Il professionista, in sintesi, aveva chiesto nel 2016 di potersi trasferire dal centro storico del comune in un immobile ubicato lungo la via Salaria, dov’erano disponibili locali ben più spaziosi. L’amministrazione aveva risposto negativamente ma pochi mesi dopo, insorti alcuni problemi igienico-sanitari nella prima sede, aveva disposto «il trasferimento temporaneo» della farmacia nei locali della via Salaria indicati dal titolare. Successivamente, il terremoto dell’agosto di quell’anno aveva reso inagibile l’immobile del centro storico e la farmacia era stata così costretta a restare nella nuova sede. L’anno dopo il farmacista – che nel frattempo aveva acquistato i locali di via Salaria – aveva impugnato davanti al Tar il diniego comunale al trasferimento ma si era visto dare torto. Di qui l’appello al Consiglio di Stato.

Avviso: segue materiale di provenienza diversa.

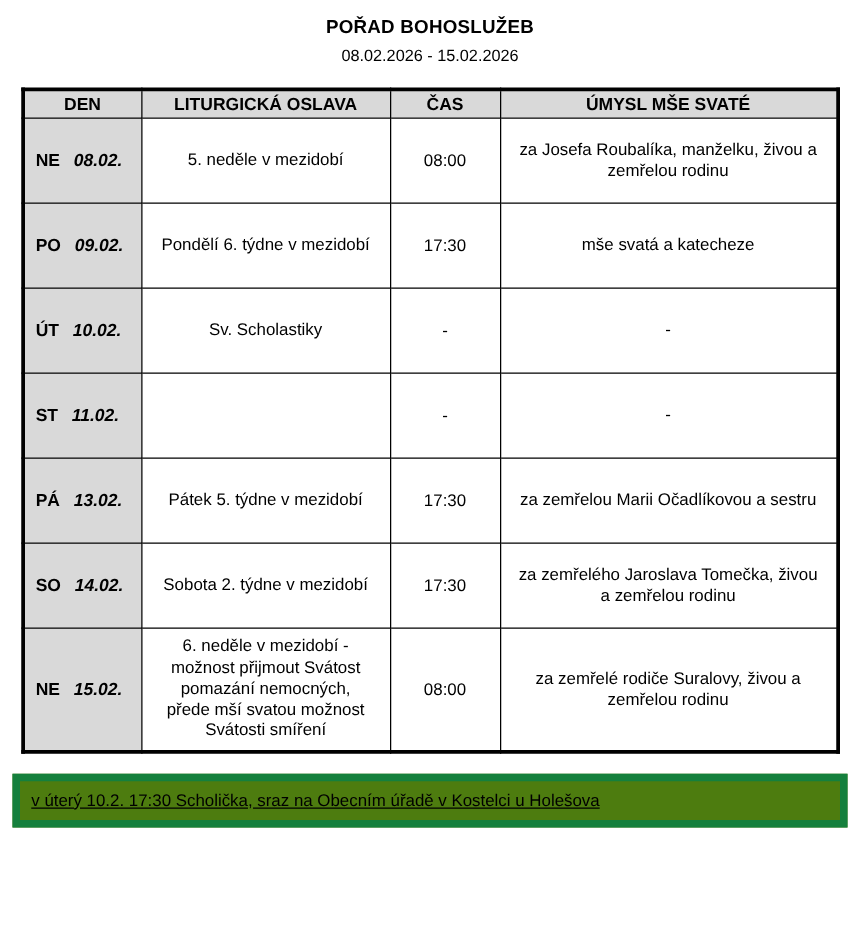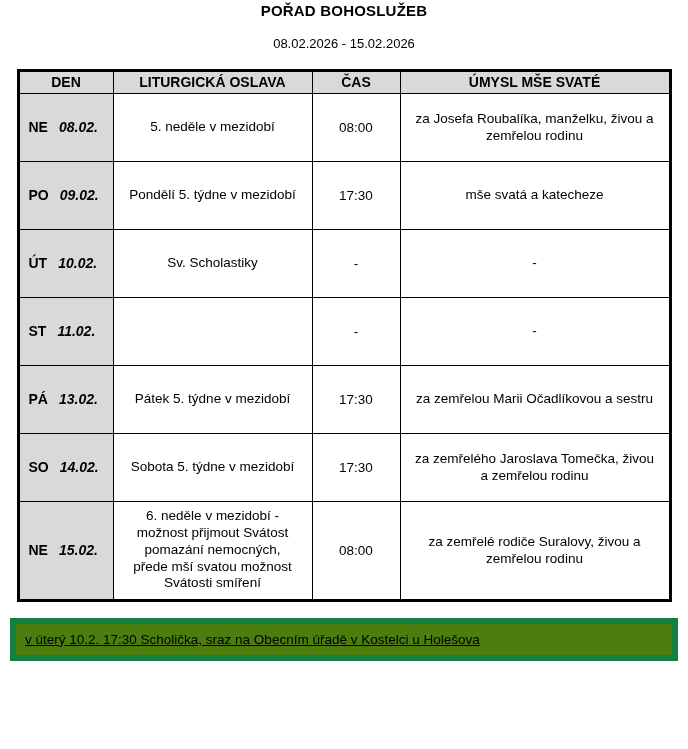--- a/index.html
+++ b/index.html
@@ -2,26 +2,26 @@
 <html><head>
 <meta charset="utf-8">
 <style>
   * { box-sizing: border-box; margin: 0; padding: 0; }
   html, body {
     width: 688px; height: 749px;
     background: #ffffff; color: #000000;
     font-family: "Liberation Sans", sans-serif;
     overflow: hidden;
   }
-  .page { }
+  .page { padding-top: 11px; }
 
   .header { text-align: center; line-height: 1.45; }
   .title    { font-size: 15px; font-weight: bold; letter-spacing: .2px; }
   .subtitle { font-size: 14px; font-weight: bold; letter-spacing: .2px; }
-  .date-range { font-size: 13px; margin-top: 13px; }
+  .date-range { font-size: 13px; margin-top: 3px; }
 
   table.schedule {
     border-collapse: collapse;
     table-layout: fixed;
     width: 652px;
     margin: 15px auto 2px auto;
     border: 3px solid #000;
   }
   .schedule th, .schedule td { border: 1px solid #000; vertical-align: middle; }
 
@@ -87,21 +87,21 @@
     </thead>
     <tbody>
       <tr>
         <td class="day"><span>NE</span><span class="date">08.02.</span></td>
         <td class="celebration">5. neděle v mezidobí</td>
         <td class="time">08:00</td>
         <td class="intention">za Josefa Roubalíka, manželku, živou a zemřelou rodinu</td>
       </tr>
       <tr>
         <td class="day"><span>PO</span><span class="date">09.02.</span></td>
-        <td class="celebration">Pondělí 5. týdne v mezidobí</td>
+        <td class="celebration">Pondělí 6. týdne v mezidobí</td>
         <td class="time">17:30</td>
         <td class="intention">mše svatá a katecheze</td>
       </tr>
       <tr>
         <td class="day"><span>ÚT</span><span class="date">10.02.</span></td>
         <td class="celebration">Sv. Scholastiky</td>
         <td class="time">-</td>
         <td class="intention">-</td>
       </tr>
       <tr>
@@ -111,21 +111,21 @@
         <td class="intention">-</td>
       </tr>
       <tr>
         <td class="day"><span>PÁ</span><span class="date">13.02.</span></td>
         <td class="celebration">Pátek 5. týdne v mezidobí</td>
         <td class="time">17:30</td>
         <td class="intention">za zemřelou Marii Očadlíkovou a sestru</td>
       </tr>
       <tr>
         <td class="day"><span>SO</span><span class="date">14.02.</span></td>
-        <td class="celebration">Sobota 5. týdne v mezidobí</td>
+        <td class="celebration">Sobota 2. týdne v mezidobí</td>
         <td class="time">17:30</td>
         <td class="intention">za zemřelého Jaroslava Tomečka, živou a zemřelou rodinu</td>
       </tr>
       <tr class="tall">
         <td class="day"><span>NE</span><span class="date">15.02.</span></td>
         <td class="celebration">6. neděle v mezidobí - možnost přijmout Svátost pomazání nemocných, přede mší svatou možnost Svátosti smíření</td>
         <td class="time">08:00</td>
         <td class="intention">za zemřelé rodiče Suralovy, živou a zemřelou rodinu</td>
       </tr>
     </tbody>

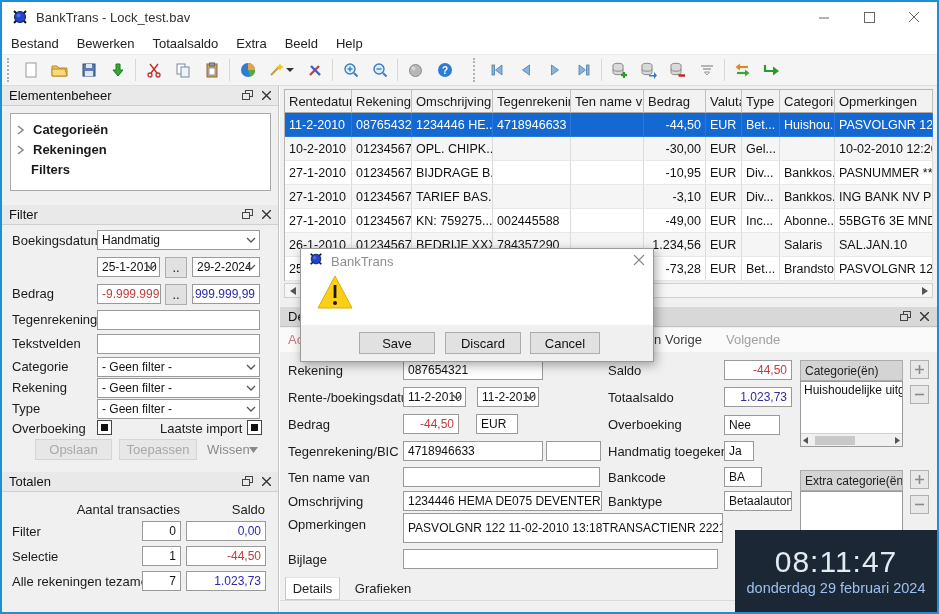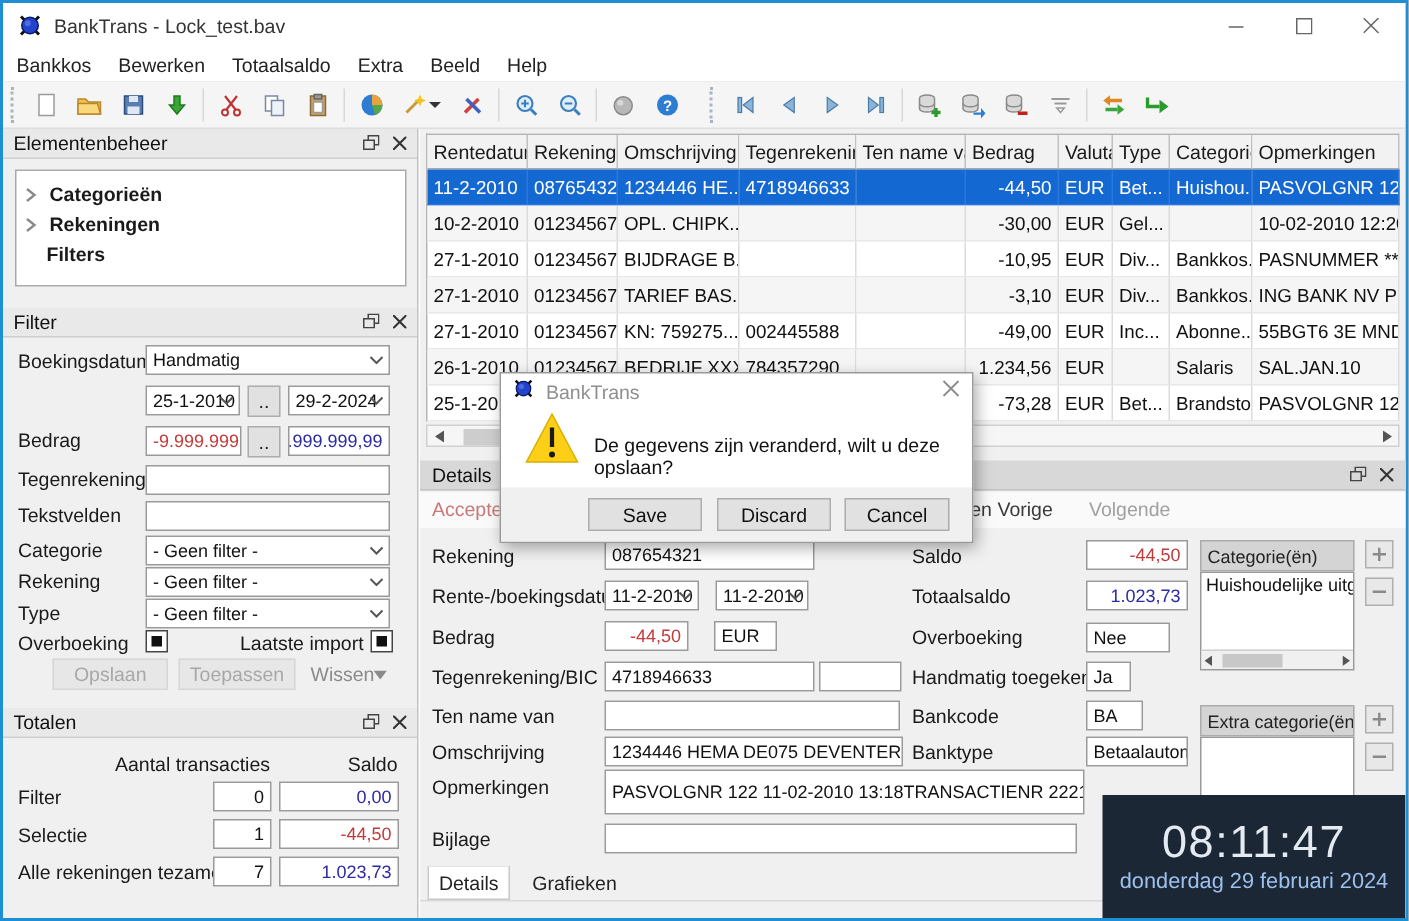--- a/index.html
+++ b/index.html
@@ -60,22 +60,22 @@
   .linksrow{position:absolute;left:0;top:21px;right:0;height:24px;background:#fafafa;}
   .dlink{position:absolute;top:4px;font-size:13px;}
   .catshdr{position:absolute;width:103px;height:21px;background:#d4d4d4;border:1px solid #ababab;
            font-size:12px;color:#222;display:flex;align-items:center;padding:0 4px;white-space:nowrap;overflow:hidden;}
   .catlist{position:absolute;width:103px;background:#fff;border:1px solid #9a9a9a;font-size:12px;color:#111;}
   .pmbtn{position:absolute;width:19px;height:19px;background:#e8e8e8;border:1px solid #b0b0b0;
          display:flex;align-items:center;justify-content:center;}
   .tab{position:absolute;height:23px;display:flex;align-items:center;justify-content:center;font-size:13px;color:#222;}
   .tab.active{background:#fff;border:1px solid #c8c8c8;border-top-color:#e4e4e4;}
   
-  .dialog{position:absolute;left:298px;top:246px;width:316px;height:114px;background:#fff;border:1px solid #9a9a9a;
-          box-shadow:2px 3px 10px rgba(0,0,0,.35);z-index:40;margin-left:33px;}
+  .dialog{position:absolute;left:298px;top:246px;width:354px;height:114px;background:#fff;border:1px solid #9a9a9a;
+          box-shadow:2px 3px 10px rgba(0,0,0,.35);z-index:40;}
   .dlg-title{position:absolute;left:0;top:0;right:0;height:24px;display:flex;align-items:center;padding:0 8px;}
   .dlg-strip{position:absolute;left:0;bottom:0;right:0;height:36px;background:#f0f0f0;}
   .dlg-btn{position:absolute;top:7px;height:22px;background:#e1e1e1;border:1px solid #adadad;
            font-size:13px;color:#111;display:flex;align-items:center;justify-content:center;}
   
   .clock{position:absolute;left:733px;top:528px;width:202px;height:82px;background:#1c2735;z-index:50;
          display:flex;flex-direction:column;align-items:center;justify-content:center;}
   .clock-time{font-size:30px;font-weight:300;color:#e3eaf2;letter-spacing:1px;line-height:1.05;}
   .clock-date{font-size:14.5px;color:#9dc0ec;margin-top:2px;}
 </style>
@@ -106,21 +106,21 @@
         </div>
       <div class="wbtn">
           <svg width="11" height="11" viewBox="0 0 11 11">
             <path d="M0 0 L10 10 M10 0 L0 10" stroke="#666" stroke-width="1"></path>
           </svg>
         </div>
     </div>
   </div>
 
   <div class="menubar">
-    <span class="mitem">Bankkos</span>
+    <span class="mitem">Bestand</span>
     <span class="mitem">Bewerken</span>
     <span class="mitem">Totaalsaldo</span>
     <span class="mitem">Extra</span>
     <span class="mitem">Beeld</span>
     <span class="mitem">Help</span>
   </div>
 
   <div class="toolbar">
     <span class="handle"></span>
     <span class="tbi">
@@ -720,21 +720,20 @@
             <path d="M1 1 L11 11 M11 1 L1 11" stroke="#8a8a8a" stroke-width="1.2"></path>
           </svg></span>
     </div>
     <span class="abs" style="left:16px;top:26px">
       <svg width="36" height="34" viewBox="0 0 36 34">
           <polygon points="18,1 35,33 1,33" fill="#fdd017" stroke="#d8ae00"></polygon>
           <rect x="16.6" y="10" width="2.8" height="13" fill="#1a1a1a"></rect>
           <circle cx="18" cy="28" r="2" fill="#1a1a1a"></circle>
         </svg>
     </span>
-    <span class="abs" style="left:62px;top:40px;font-size:13px;color:#111">De gegevens zijn veranderd, wilt u deze opslaan?</span>
     <div class="dlg-strip">
       <div class="dlg-btn" style="left:58px;width:76px">Save</div>
       <div class="dlg-btn" style="left:144px;width:76px">Discard</div>
       <div class="dlg-btn" style="left:229px;width:70px">Cancel</div>
     </div>
   </div>
 
   <div class="clock">
     <div class="clock-time">08:11:47</div>
     <div class="clock-date">donderdag 29 februari 2024</div>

Nella loro sentenza, i giudici amministrativi di secondo grado contestano le motivazioni addotte dal professionista: nell’ordinamento, ricordano, non si ravvisa alcun principio di “libera scelta” del farmacista rispetto all’ubicazione della farmacia nell’ambito della sede di pertinenza. E non hanno rilevanza le considerazioni avanzate dall’appellante secondo le quali la nuova collocazione «sarebbe in posizione baricentrica rispetto alla sede, a meno di 3.000 metri dalla farmacia contermine, e si presterebbe meglio della precedente a essere raggiunta da tutti gli abitanti del Comune perché servita da mezzi pubblici». Per il Consiglio di Stato, invece, il diniego al trasferimento «appare giuridicamente e logicamente rispondente all’interesse pubblico: come è noto, ricorda la sentenza, «specie nei comuni di modestissime dimensioni e a maggior ragione se connotati da un grande numero di frazioni e case sparse, l’esigenza di mantenere il ruolo precipuo del centro storico, quale momento di coesione umana e sociale, non solo non può essere pretermessa, ma anzi appare una finalità di interesse pubblico realmente degna di nota se si vuole evitare la desertificazione delle nostre campagne. Il centro storico è infatti il contesto naturale delle relazioni umane ed economiche e ha una funzione ineliminabile per evitare la disgregazione dei rapporti sociali delle piccole comunità».